BACKGROUND: Pulse oximetry has been suggested as a screening test for congenital heart disease (CHD) in asymptomatic newborns. However, most newborns in Mexico are discharged from the hospital without this evaluation.

OBJECTIVE: To evaluate pulse oximetry as a screening test for critical congenital heart disease (CCHD) in term newborns.

METHODS: We conducted a cross-sectional study in term newborns between July 2010 and April 2011. Pulse oximetry was determined before hospital discharge; in case of post-ductal oxygen saturation < 95%, a Doppler echocardiogram was performed.

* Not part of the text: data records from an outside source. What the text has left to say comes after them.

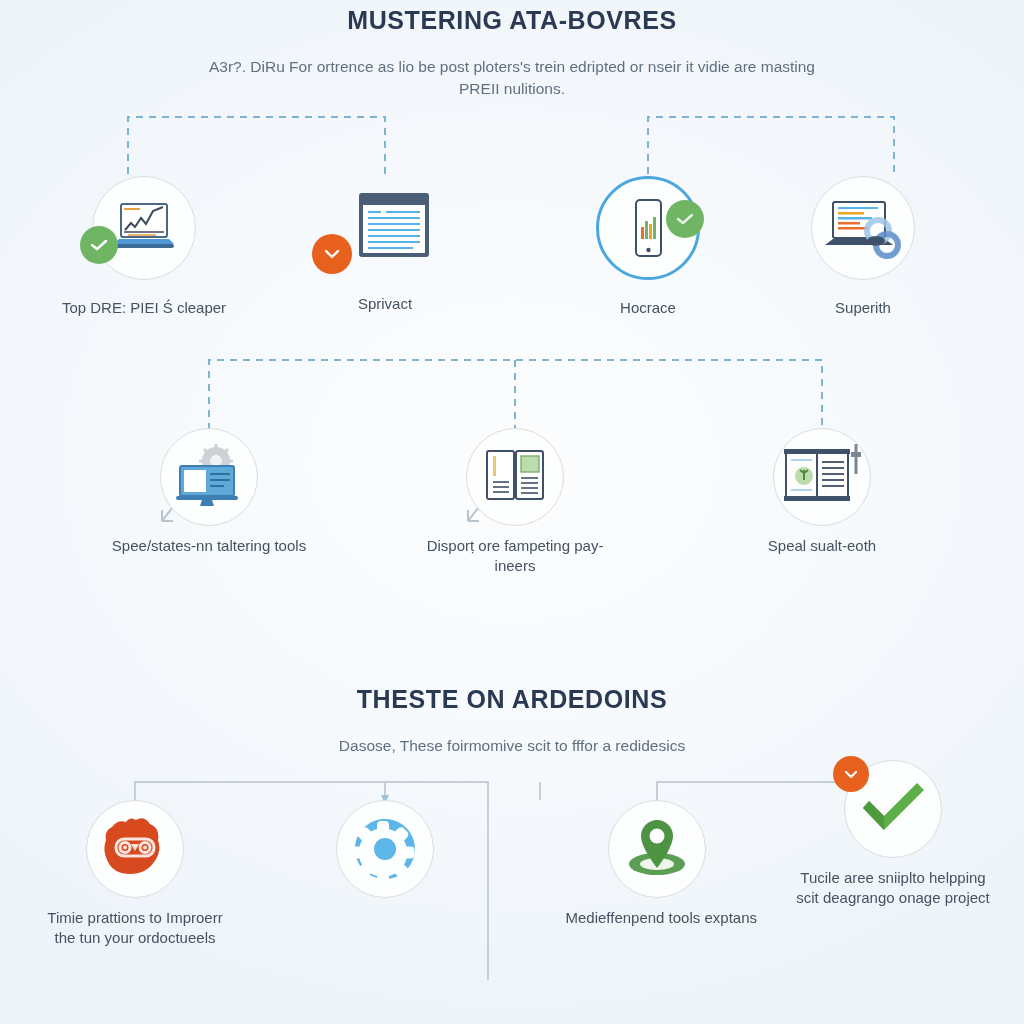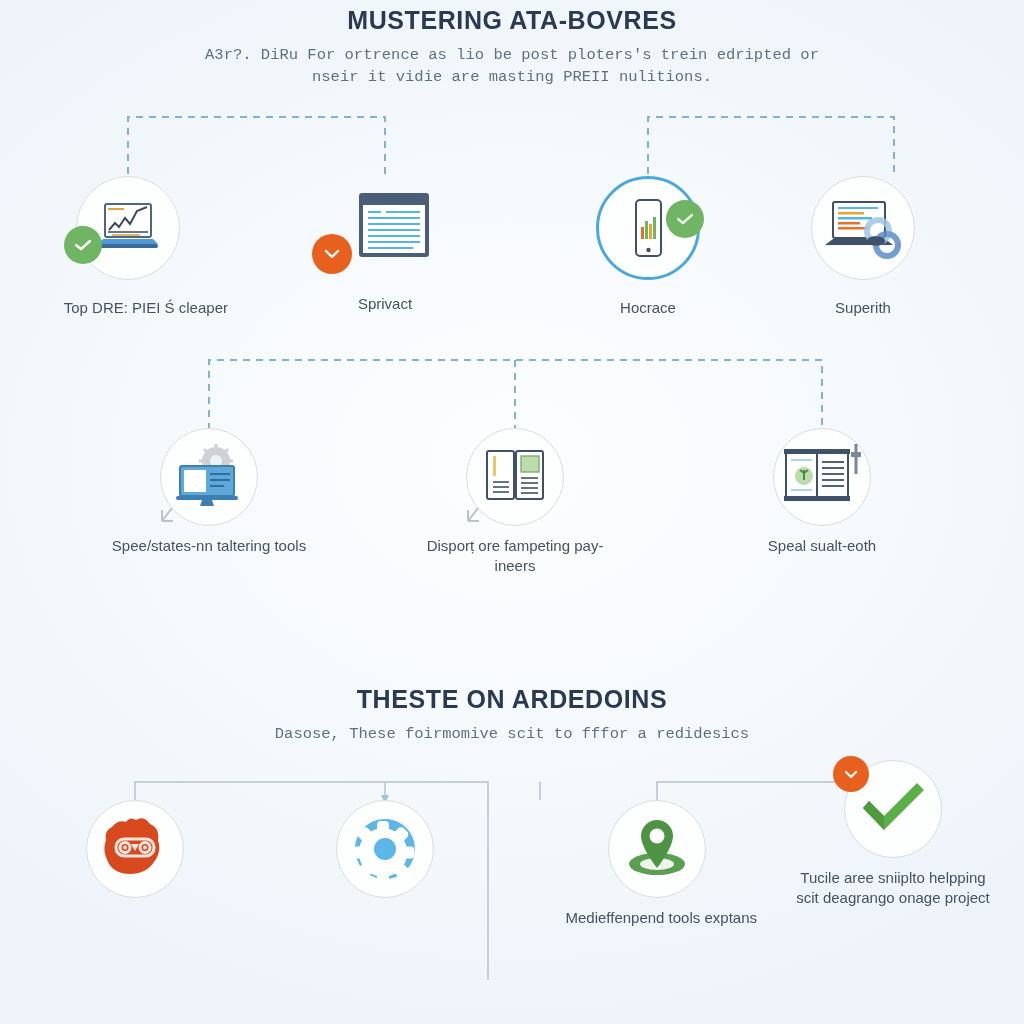"A3r?. DiRu For ortrence as" .sec-sub { font-family: Liberation Mono, monospace -> none; margin: 9px auto 0 -> 21px auto 0 }
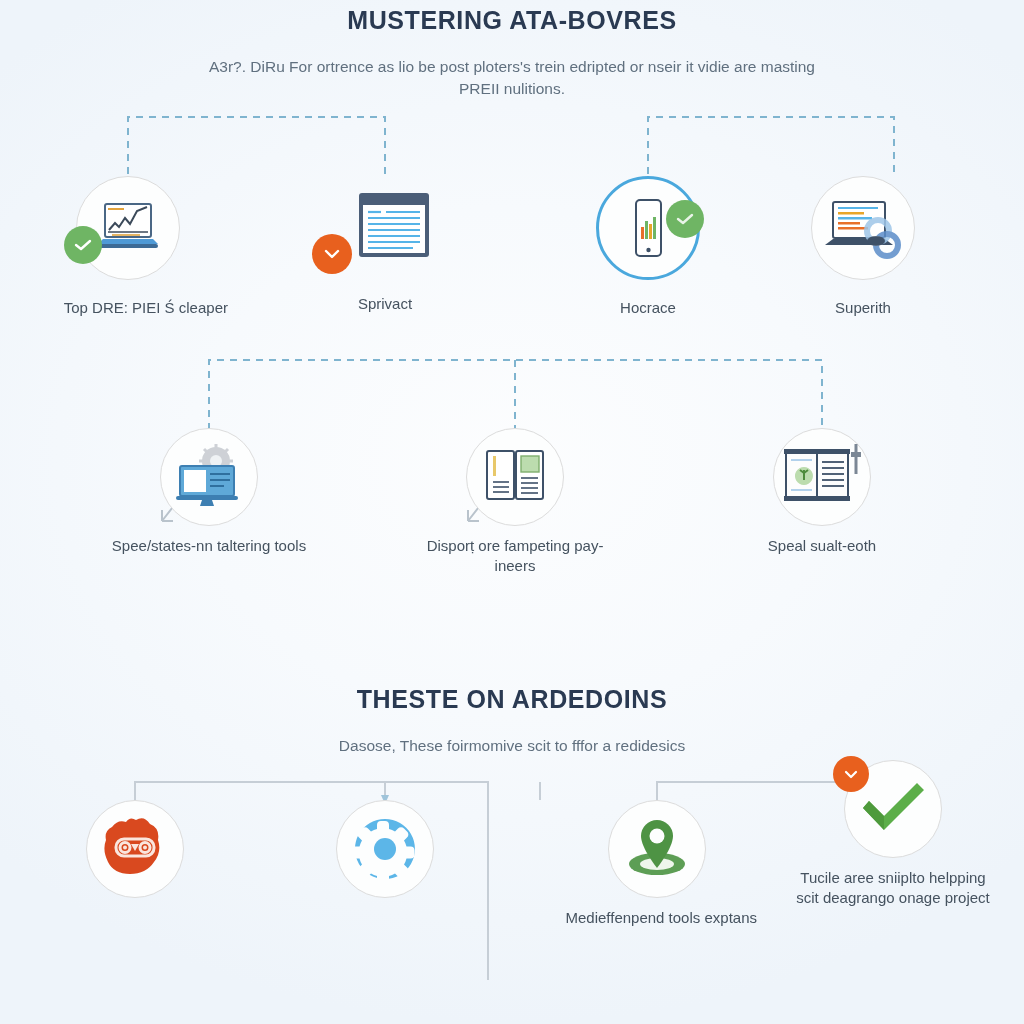"Top DRE: PIEI Ś cleaper" div.node { left: 28px -> 44px; text-align: right -> none }
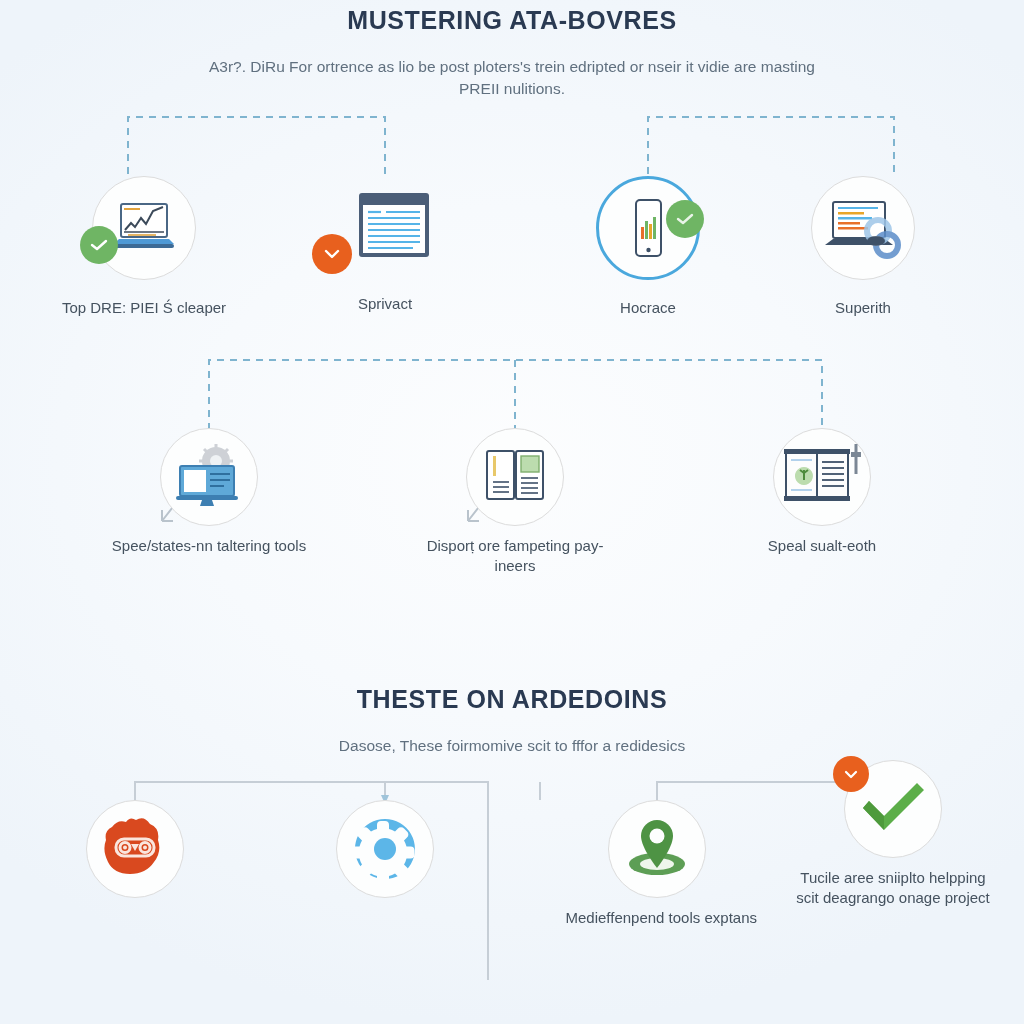"Timie prattions to Improerr the" div.node-label { html: none -> <div>Timie prattions to Improerr the tun your ordoctueels</div> }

RESULTS: From 1,037 newborns screened, two had CCHD, one had pulmonary atresia and ventricular septal defect, and one Ebstein´s anomaly. Minor CHD was present in 10 babies. The overall prevalence of CHD was 11.5 per 1000 live births, and the prevalence of CCHD was 3.9 per 1000 live births. For those with critical disease, pulse oximetry had a sensitivity of 100%, specificity 98.8%, positive predictive value 14.2%, negative predictive value 100%, and positive likelihood ratio of 86.2. In regression analysis, oxygen saturation, respiratory frequency, and postnatal age were related with CCHD.

CONCLUSIONS: Pulse oximetry had a good sensitivity and specificity for the identification of critical congenital heart disease in term newborns. Low oxygen saturation, higher respiratory frequency, and early postnatal age were related with congenital heart disease.